• WHAT THE EXERCISE ASKS
Below are some records. Write out the lines from the one containing "Lot Norseman Navtec" to the last line, word for word, leaving out pictures.

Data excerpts
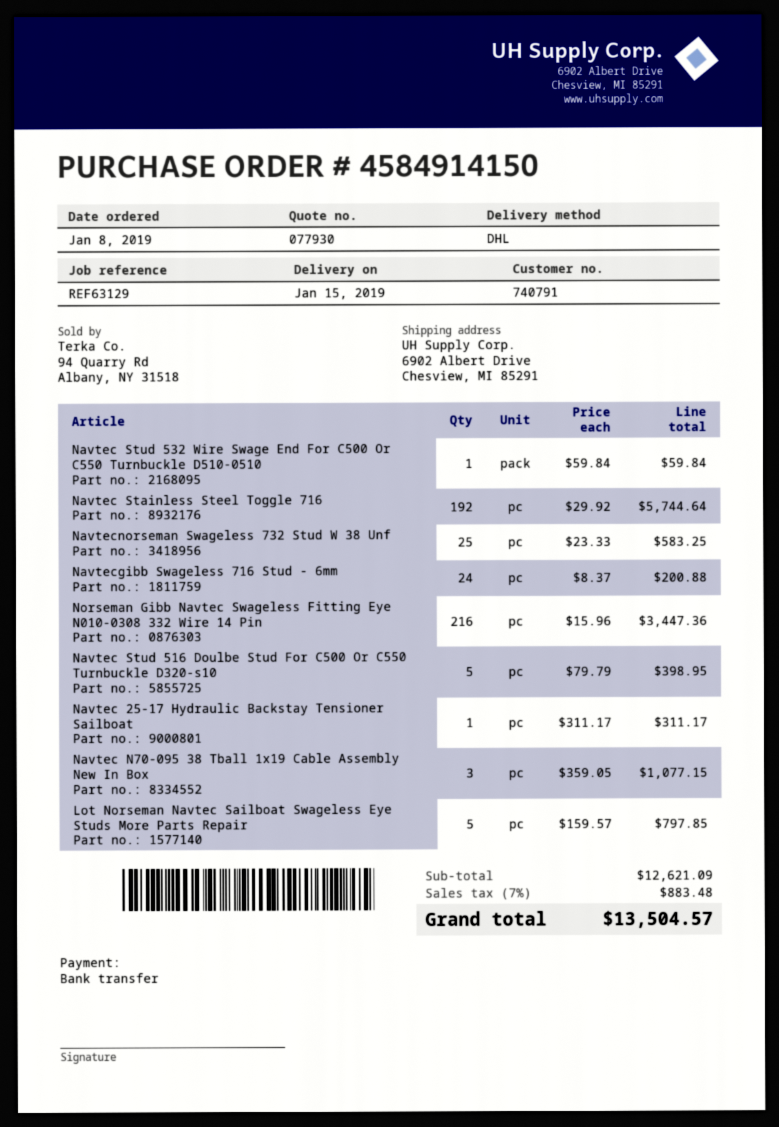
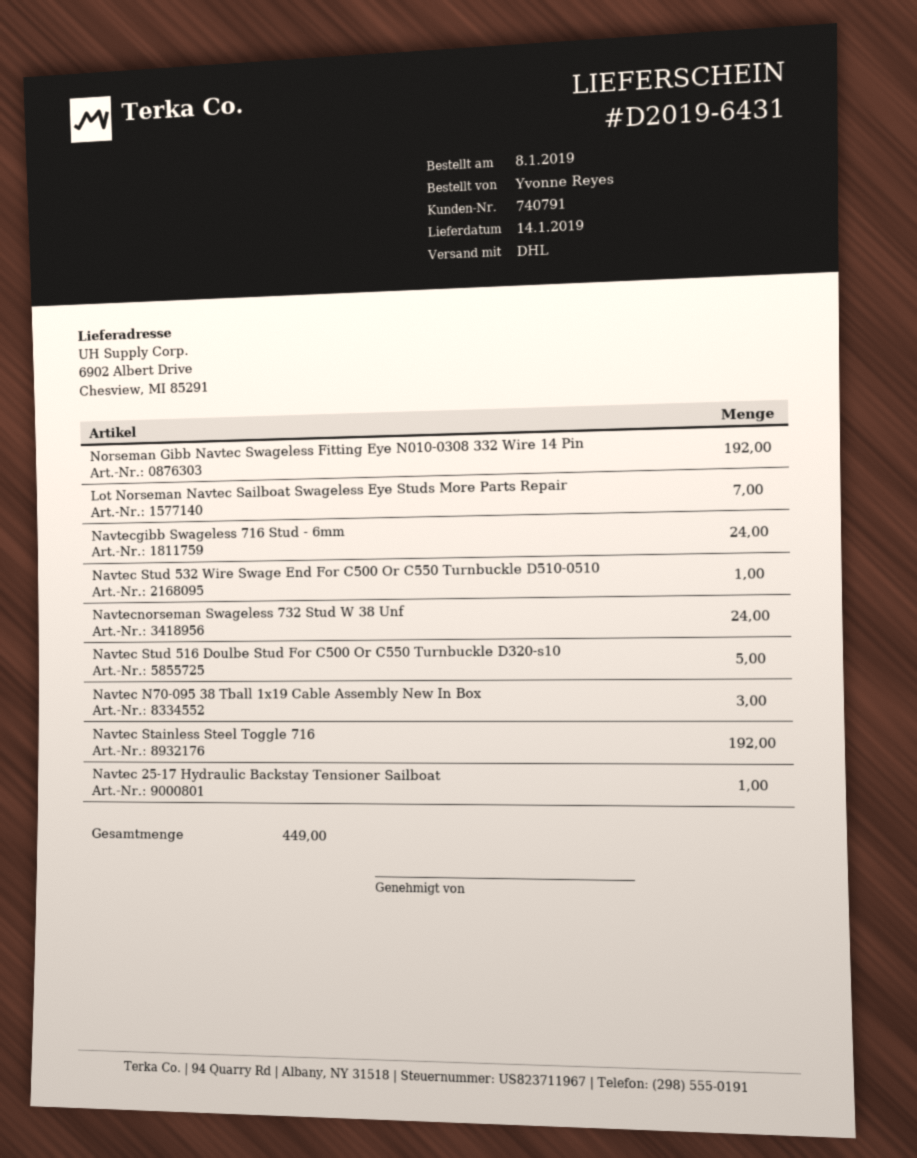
delivery date: 2019-01-15 -> 2019-01-14
Navtecnorseman Swageless 732 Stud W 38 Unf: 25 -> 24
Norseman Gibb Navtec Swageless Fitting Eye N010-0308 332 Wire 14 Pin: 216 -> 192
Lot Norseman Navtec Sailboat Swageless Eye Studs More Parts Repair: 5 -> 7

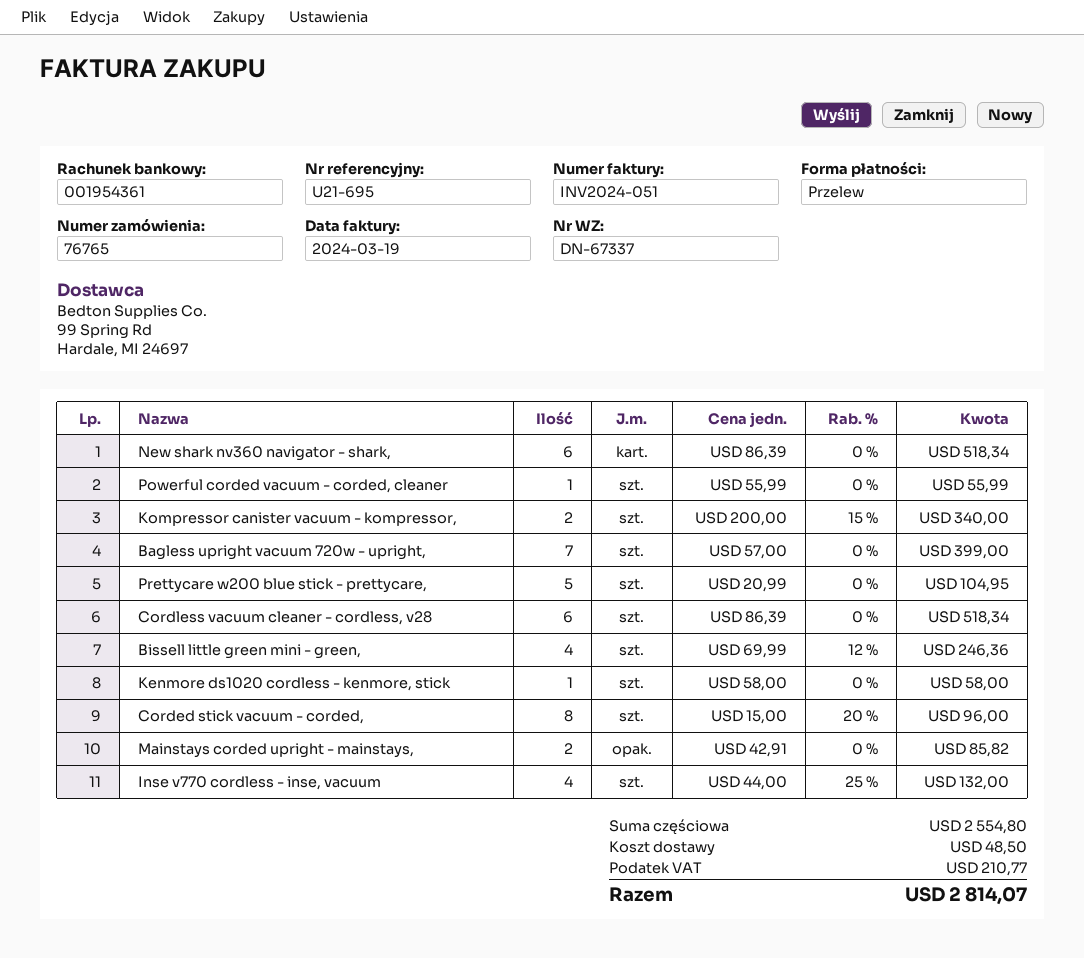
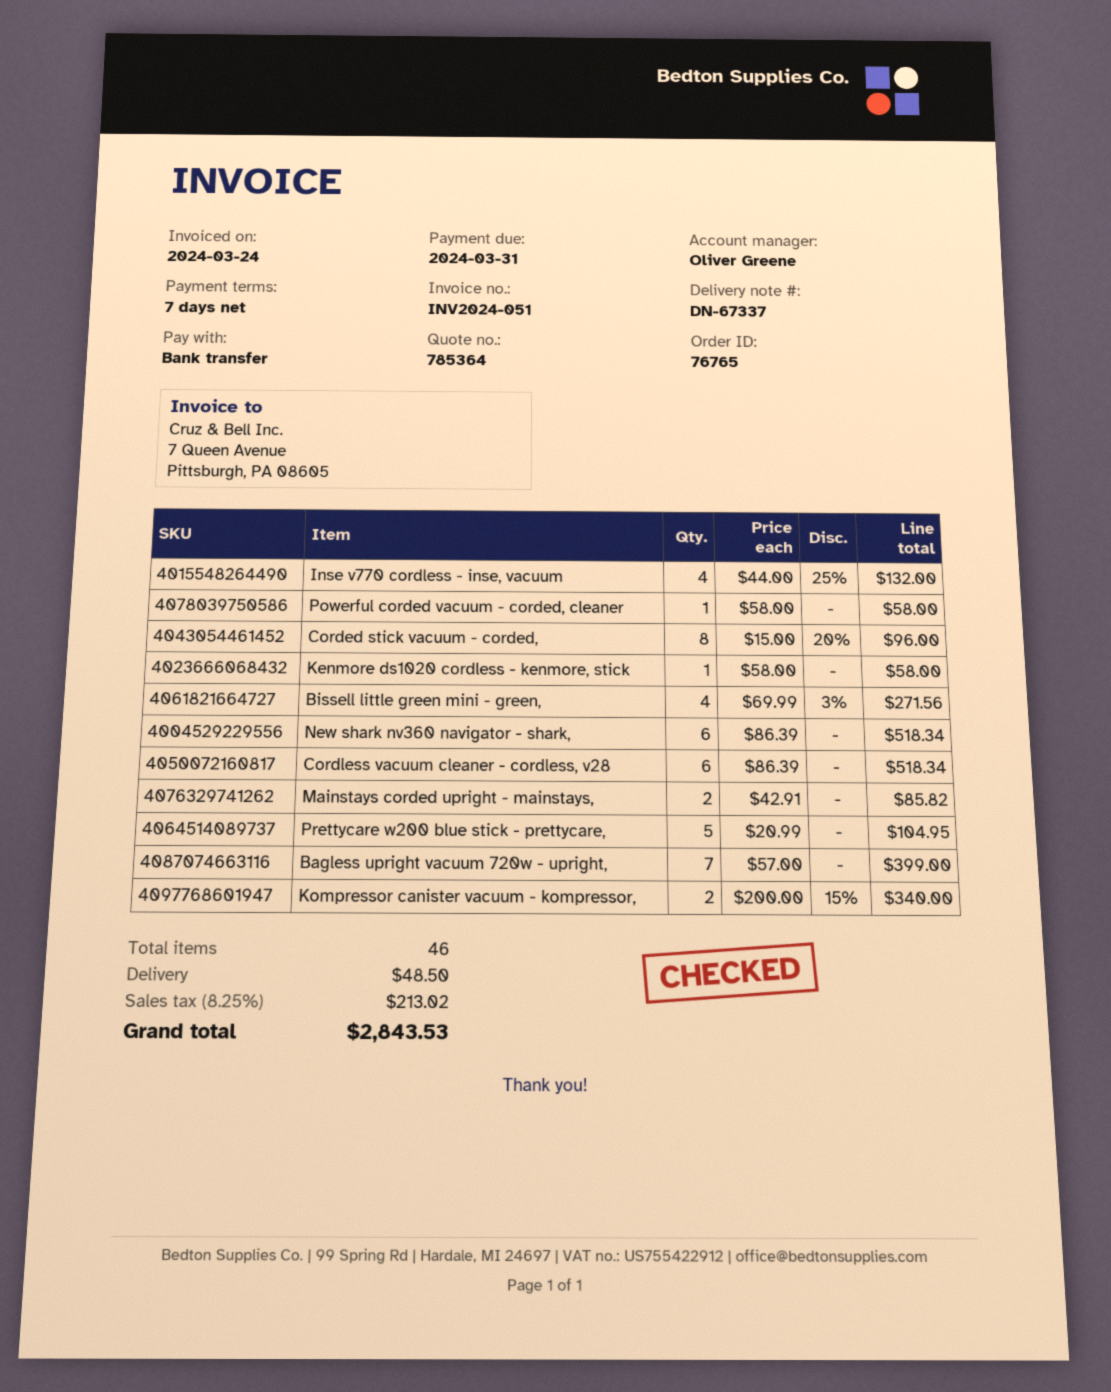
invoice date: 2024-03-19 -> 2024-03-24
Powerful corded vacuum - corded, cleaner: 1 x 55.99 = 55.99 -> 1 x 58.00 = 58.00
Bissell little green mini - green,: 4 x 69.99 - 12% = 246.36 -> 4 x 69.99 - 3% = 271.56
tax: 210.77 -> 213.02
total: 2814.07 -> 2843.53

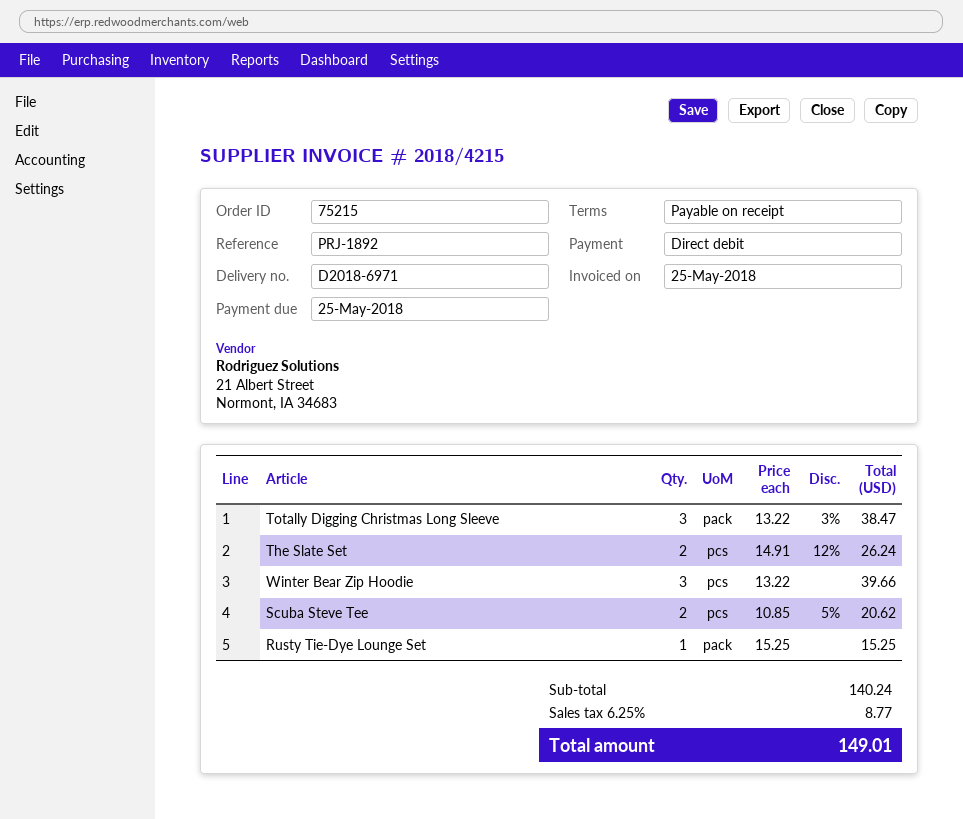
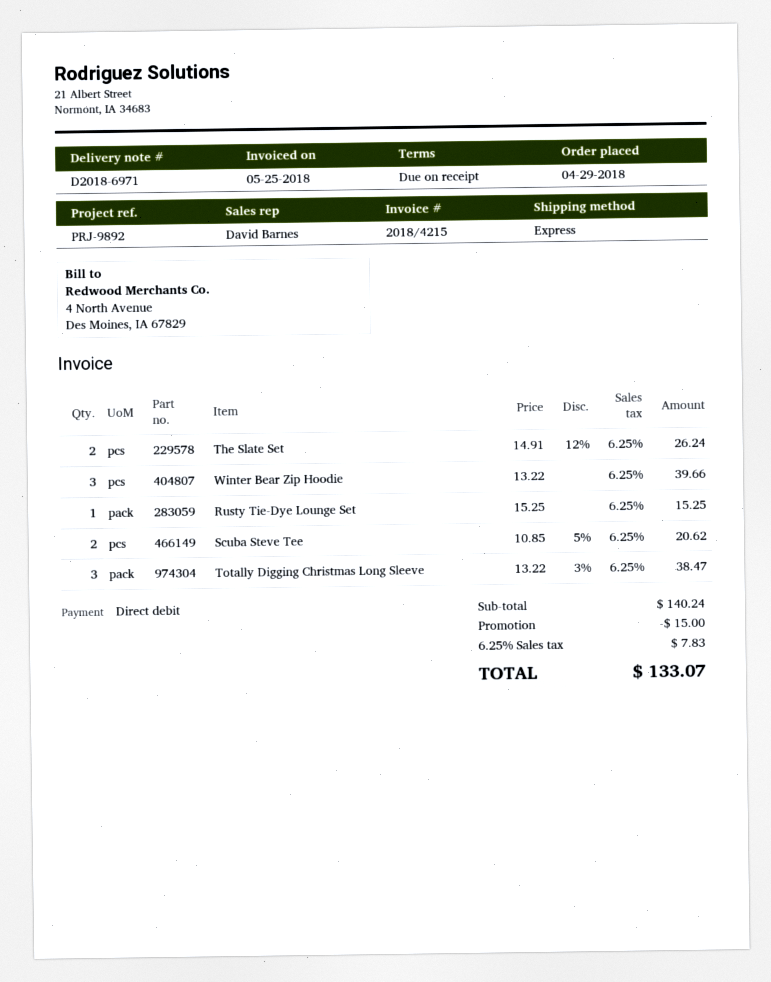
reference: PRJ-1892 -> PRJ-9892
discount: none -> 15.00
tax: 6.25% = 8.77 -> 6.25% = 7.83
total: 149.01 -> 133.07

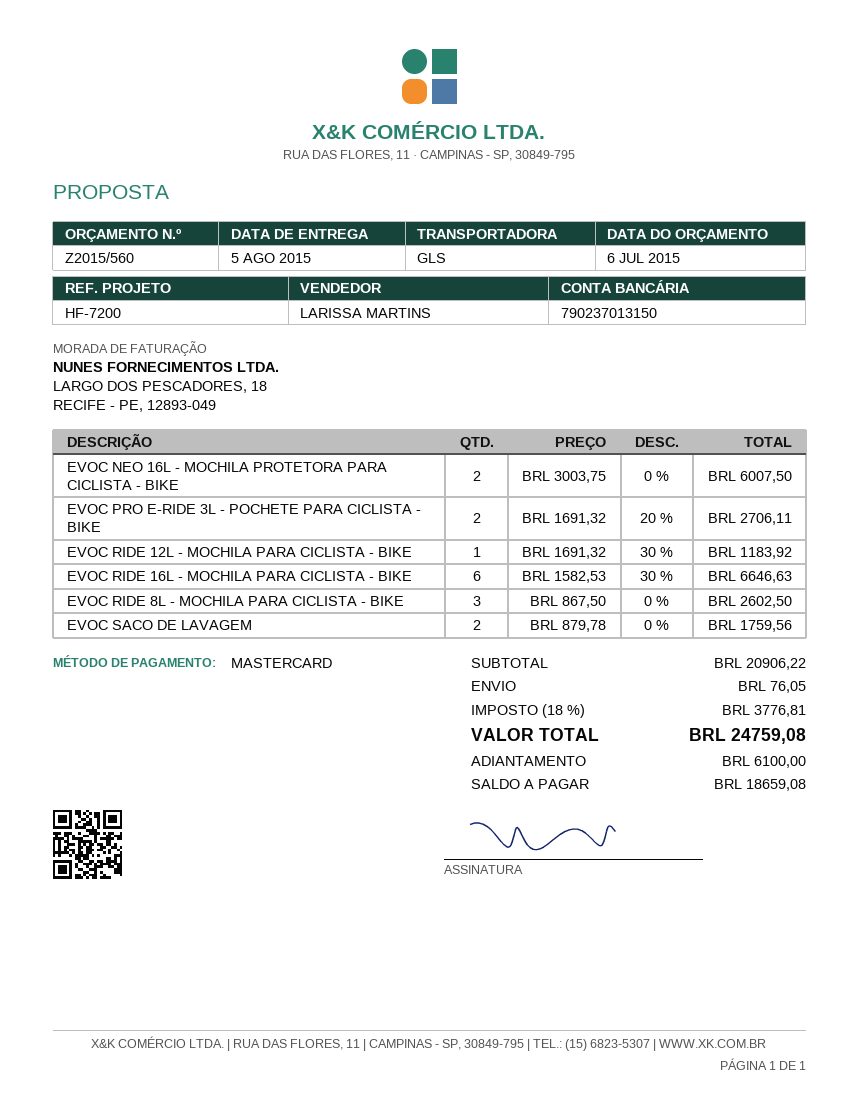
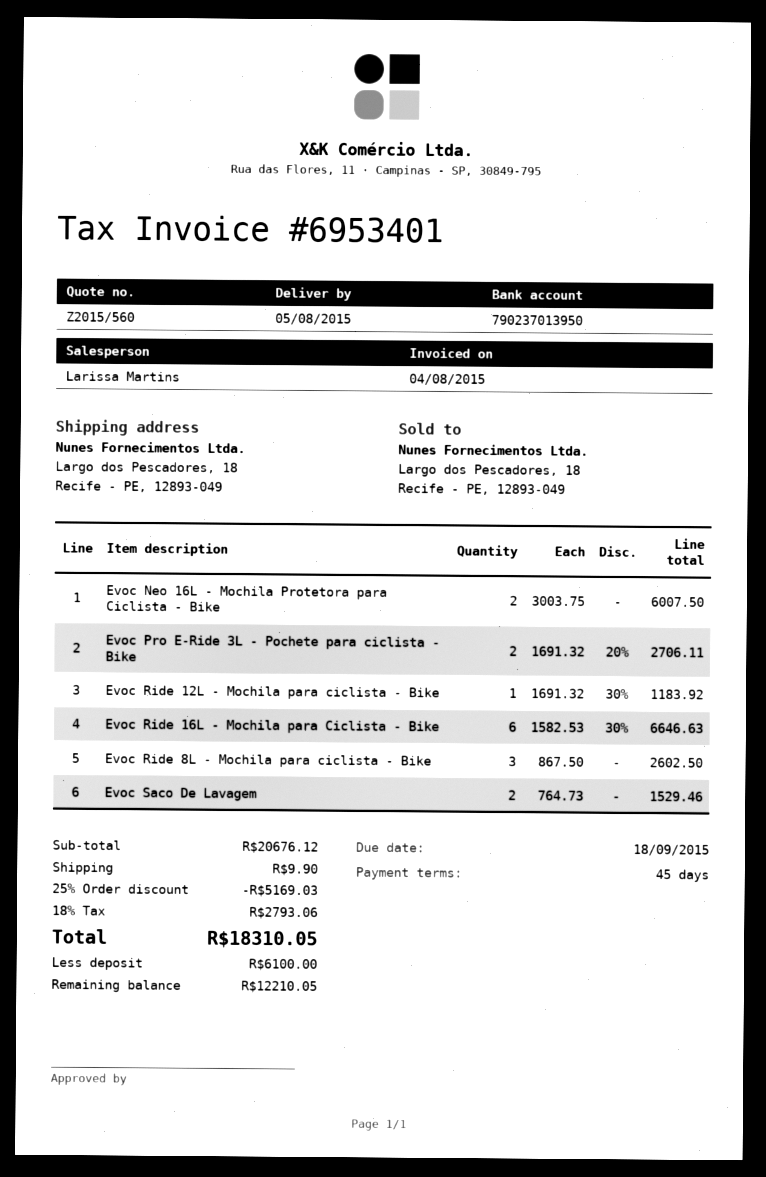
bank account: 790237013150 -> 790237013950
EVOC SACO DE LAVAGEM: 2 x 879.78 = 1759.56 -> 2 x 764.73 = 1529.46
subtotal: 20906.22 -> 20676.12
discount: none -> 25% = 5169.03
shipping: 76.05 -> 9.90
tax: 18% = 3776.81 -> 18% = 2793.06
total: 24759.08 -> 18310.05
balance: 18659.08 -> 12210.05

• TASK ANSWER
Lot Norseman Navtec Sailboat Swageless Eye Studs More Parts Repair: 5 -> 7

invoice date: 2024-03-19 -> 2024-03-24
Powerful corded vacuum - corded, cleaner: 1 x 55.99 = 55.99 -> 1 x 58.00 = 58.00
Bissell little green mini - green,: 4 x 69.99 - 12% = 246.36 -> 4 x 69.99 - 3% = 271.56
tax: 210.77 -> 213.02
total: 2814.07 -> 2843.53

reference: PRJ-1892 -> PRJ-9892
discount: none -> 15.00
tax: 6.25% = 8.77 -> 6.25% = 7.83
total: 149.01 -> 133.07

bank account: 790237013150 -> 790237013950
EVOC SACO DE LAVAGEM: 2 x 879.78 = 1759.56 -> 2 x 764.73 = 1529.46
subtotal: 20906.22 -> 20676.12
discount: none -> 25% = 5169.03
shipping: 76.05 -> 9.90
tax: 18% = 3776.81 -> 18% = 2793.06
total: 24759.08 -> 18310.05
balance: 18659.08 -> 12210.05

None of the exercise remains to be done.